Fangen wir mit der Optik an. Das Buch ist ein kleinformatiges Hardcover (vermutlich DIN B5, ich habe es nicht nachgemessen). Das Cover ist nicht schlecht. Für meinen Geschmack ist es etwas zu dunkel, aber es erzeugt auf den ersten Blick eine bestimmte Stimmung, die vom ersten Augenblick an mein Bild von Aslene beeinflusst hat. Der vordere Vorsatz zeigt eine Schwarzweißversion der Landkarte von Aslene. Der Stil ist toll, sehr hübsch und doch übersichtlich genug. Die Hexfelder sind deutlich, ohne dass sie alle einzeln eingezeichnet wurden. Im gleichen Stil zeigt der hintere Vorsatz eine Übersichtskarte über einen größeren Ausschnitt der Weltkarte, um zu zeigen, wo sich Aslene im Verhältnis zu Ravenland und das Bitter Reach befindet. Die Innenillustrationen sind detaillierte Schwarzweißzeichnungen in großartigem Stil. Das Layout ist hübsch und übersichtlich. 

Den Anfang bildet eine kurze Einstiegsgeschichte (gut geschrieben und unterhaltsam – das sieht man eher selten bei solchen Einstiegsvignetten). Ein Überblick über das Land und seine Geschichte, passende neue Magiesorten und eine Beschreibung der neuen Terraintypen, die man hier bereisen kann, incl. Begegnungstabellen schließen sich an. Das alles nimmt nur knapp 50 Seiten ein und vermittelt nicht nur, warum es gehen wird, sondern zeichnet generell ein starkes Bild der Länder und der Kampagne selbst. 
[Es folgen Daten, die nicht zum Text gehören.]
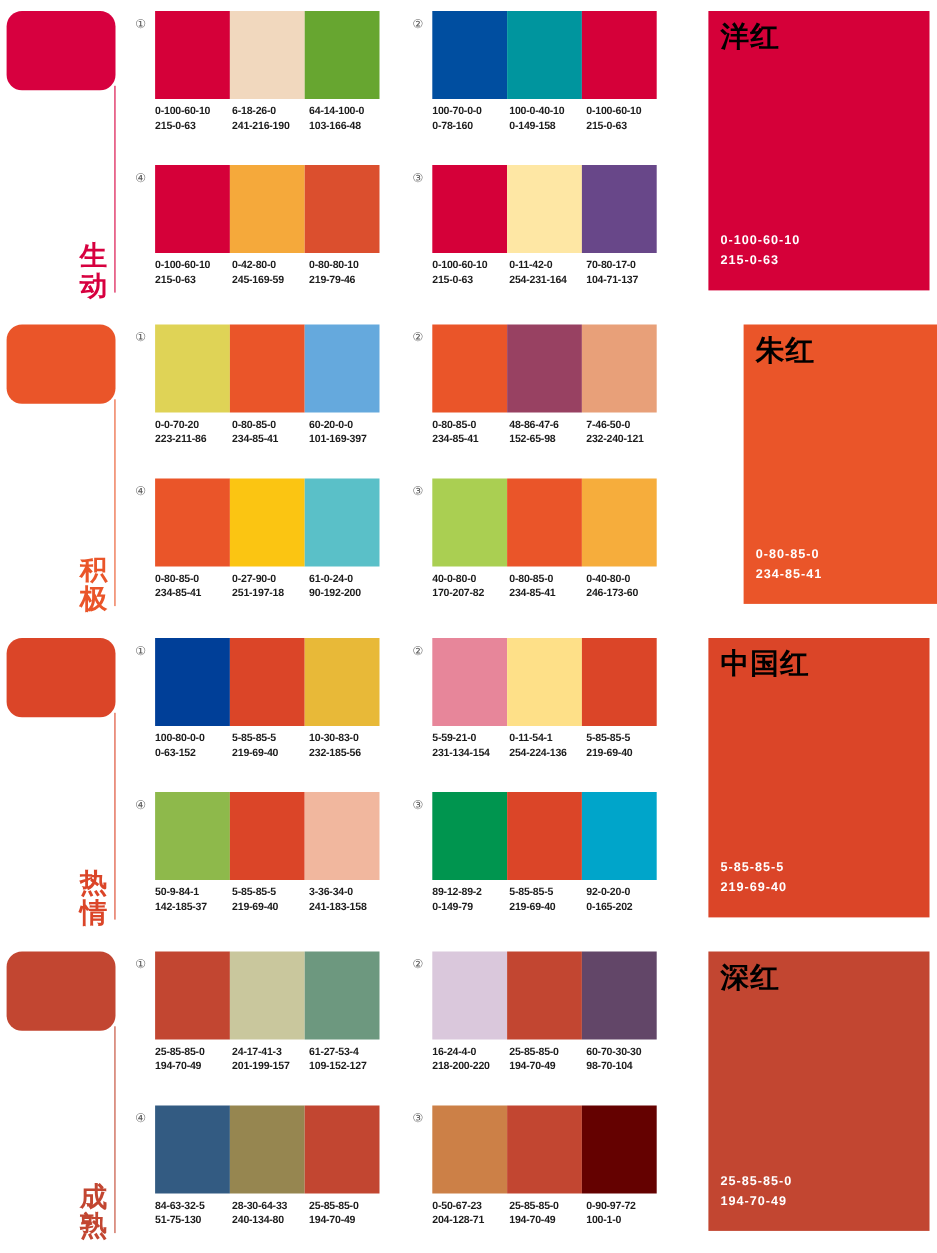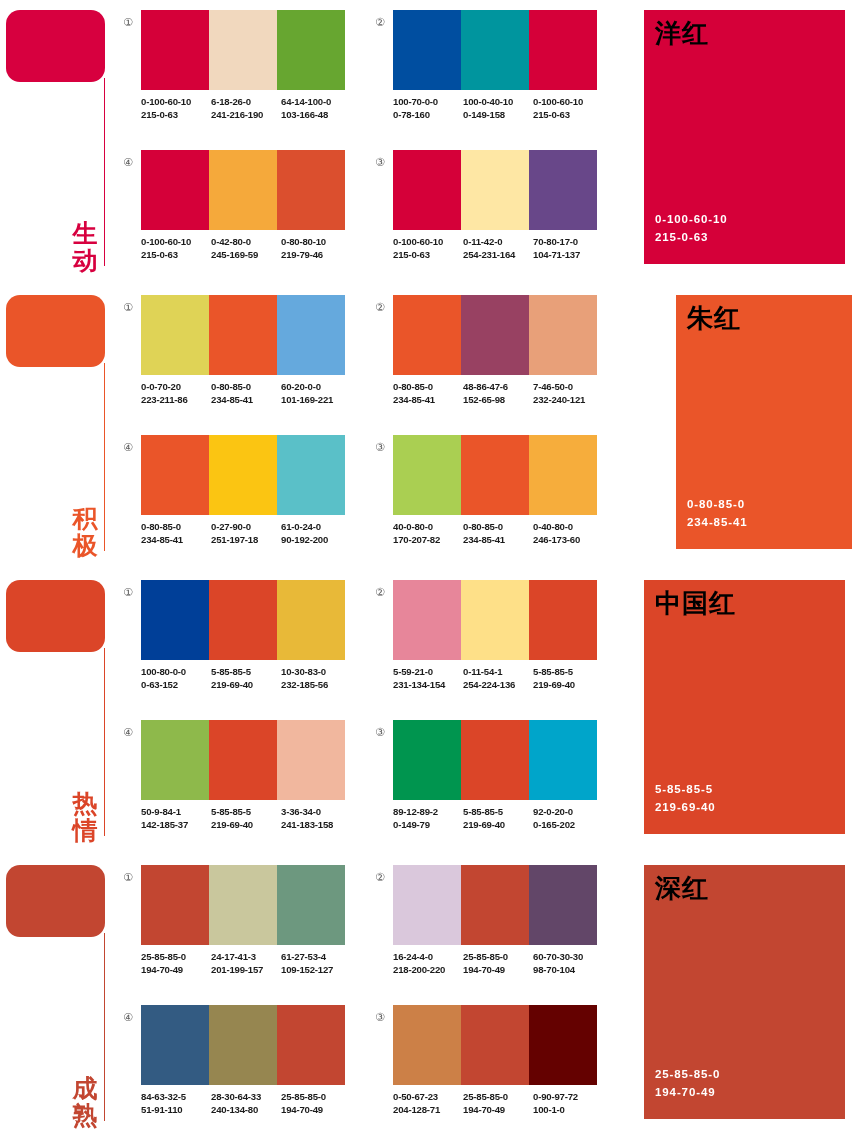--- a/index.html
+++ b/index.html
@@ -270,21 +270,21 @@
           <div class="code-cell">
             <span class="cmyk">0-0-70-20</span>
             <span class="rgb">223-211-86</span>
           </div>
           <div class="code-cell">
             <span class="cmyk">0-80-85-0</span>
             <span class="rgb">234-85-41</span>
           </div>
           <div class="code-cell">
             <span class="cmyk">60-20-0-0</span>
-            <span class="rgb">101-169-221</span>
+            <span class="rgb">101-169-397</span>
           </div>
         </div>
       </div>
       <div class="group c2 r1">
         <div class="grp-num">②</div>
         <div class="swatches">
           <div class="swatch" style="background: rgb(234, 85, 41);"></div>
           <div class="swatch" style="background: rgb(152, 65, 98);"></div>
           <div class="swatch" style="background: rgb(232, 160, 121);"></div>
         </div>
@@ -516,21 +516,21 @@
       <div class="group c1 r2">
         <div class="grp-num">④</div>
         <div class="swatches">
           <div class="swatch" style="background: rgb(51, 91, 130);"></div>
           <div class="swatch" style="background: rgb(150, 134, 80);"></div>
           <div class="swatch" style="background: rgb(194, 70, 49);"></div>
         </div>
         <div class="codes">
           <div class="code-cell">
             <span class="cmyk">84-63-32-5</span>
-            <span class="rgb">51-91-110</span>
+            <span class="rgb">51-75-130</span>
           </div>
           <div class="code-cell">
             <span class="cmyk">28-30-64-33</span>
             <span class="rgb">240-134-80</span>
           </div>
           <div class="code-cell">
             <span class="cmyk">25-85-85-0</span>
             <span class="rgb">194-70-49</span>
           </div>
         </div>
Die eigentliche Kampagne beginnt auf S. 52. Zunächst erhält die Spielleitung einen Überblick über die sieben Phasen der Kampagne. Diese Entwicklung ist nicht aufzuhalten, aber sehr wohl zu beeinflussen, was die SC im Laufe der Kampagne erleben werden. Die zentralen NSC mit ihren Fraktionen – potenzielle Gegenspieler oder Verbündete –, die Artefakte, neue Monster und Zufallsbegegnungen nehmen den nächsten großen Teil des Buchs ein. Bei den Monstern sind ein paar sehr spannende und abgefahrene Viecher dabei. Die Zufallsbegegnungen sind ebenfalls viel mehr als man es von weniger kreativen Produkten gewohnt ist. Viele davon vermitteln Informationen über den Hintergrund der Welt oder die Entwicklung der Kampagne. 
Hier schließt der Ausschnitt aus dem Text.